Figure 4. Silencing of CDKN2B and cell proliferation.

CCL210 fibroblasts were treated with either control siRNA or siRNA targeted against CDKN2B. A) Levels of CDKN2B mRNA was assayed by RT-PCR (n = 3). B) Cell proliferation was measured by the CyQuant assay. Shown are the mean data from 6 replicates of a representative experiment.

Figure 5. Network analysis of differentially methylated genes in potassium ion binding gene ontology (GO) concept.

The GO category “potassium ion binding” was identified as an overrepresented concept in our dataset. The 18 differentially methylated genes with annotations in this category were analyzed by STITCH network analysis (http://stitch.embl.de) with their interrelationship shown. Protein-protein interactions are shown in blue, protein-chemical interactions are shown in green, and interactions between chemicals are shown in red.

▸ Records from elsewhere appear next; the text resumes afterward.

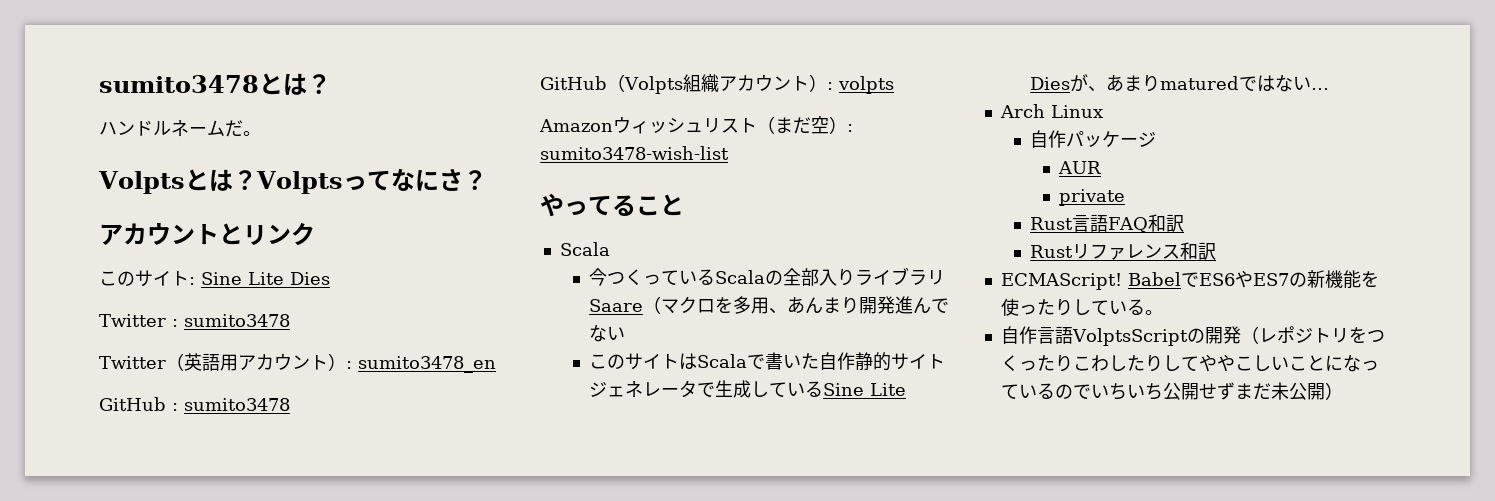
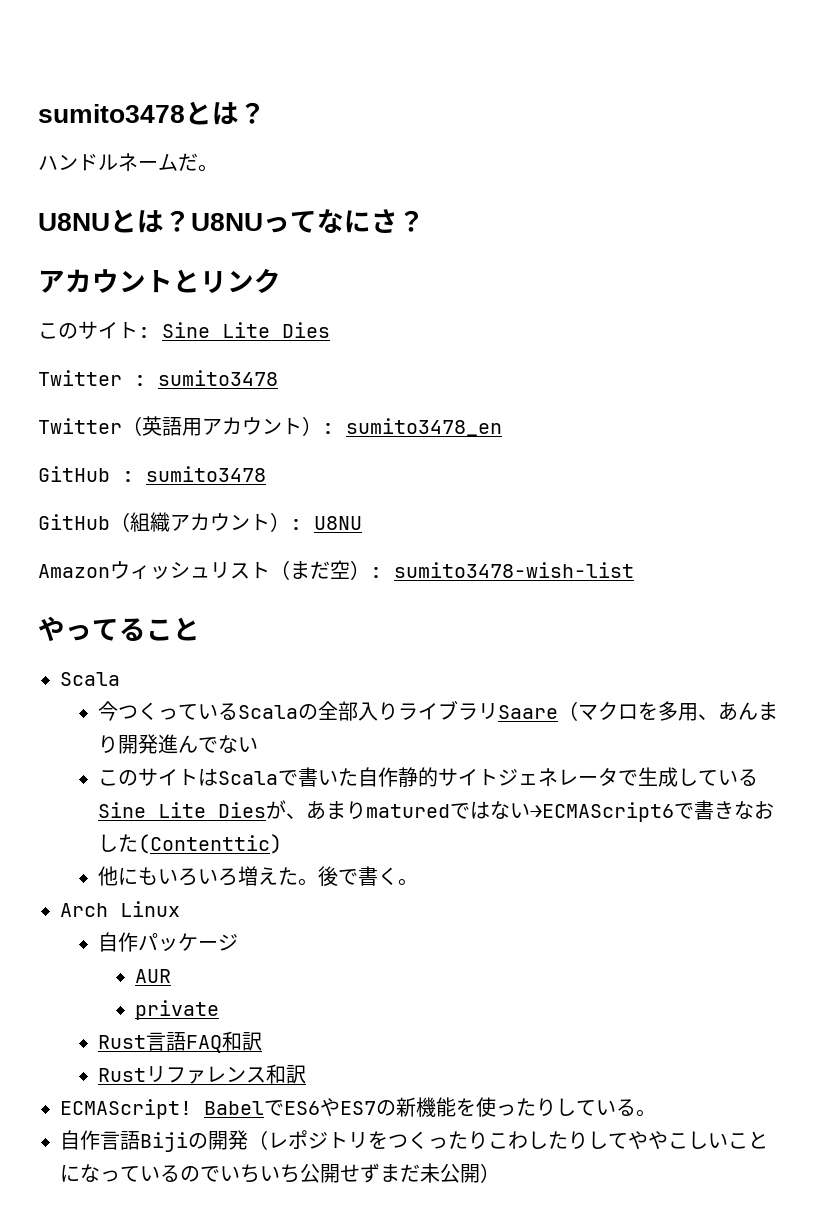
- Volptsとは？Volptsってなにさ？
+ U8NUとは？U8NUってなにさ？
- GitHub（Volpts組織アカウント）: volpts
+ GitHub（組織アカウント）: U8NU
- このサイトはScalaで書いた自作静的サイトジェネレータで生成しているSine Lite Diesが、あまりmaturedではない…
+ このサイトはScalaで書いた自作静的サイトジェネレータで生成しているSine Lite Diesが、あまりmaturedではない→ECMAScript6で書きなおした(Contenttic)
+ 他にもいろいろ増えた。後で書く。
- 自作言語VolptsScriptの開発（レポジトリをつくったりこわしたりしてややこしいことになっているのでいちいち公開せずまだ未公開）
+ 自作言語Bijiの開発（レポジトリをつくったりこわしたりしてややこしいことになっているのでいちいち公開せずまだ未公開）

Figure 6. Variability in DNA methylation of IPF cells.

A) Heirarchical cluster analysis was performed in each cell line studied, which also includes 3 separate samples of IMR-90 cells, a primary fetal fibroblast cell line. The mean methylation levels of the upstream CARD10 promoter (B) and the methylation levels of the individual CpG sites in the MGMT promoter (C) were compared among each individual IPF cell line and nonfibrotic cell lines.

Figure 7. Stability of DNA methylation differences with cell passage.

Three different IPF cell lines (A, B, and C) were assessed at passages 5, 6, and 7, and the DNA methylation for each cell line and each passage was compared. A) Shown are the methylation level of CpG sites 8, 9, and 10 in the upstream segment of the CARD10 promoter for IPF cell lines A and B at serial passage. B) Shown are the methylation levels of CpG sites 7–14 of the MGMT promoter for IPF cell lines A–C at serial passage.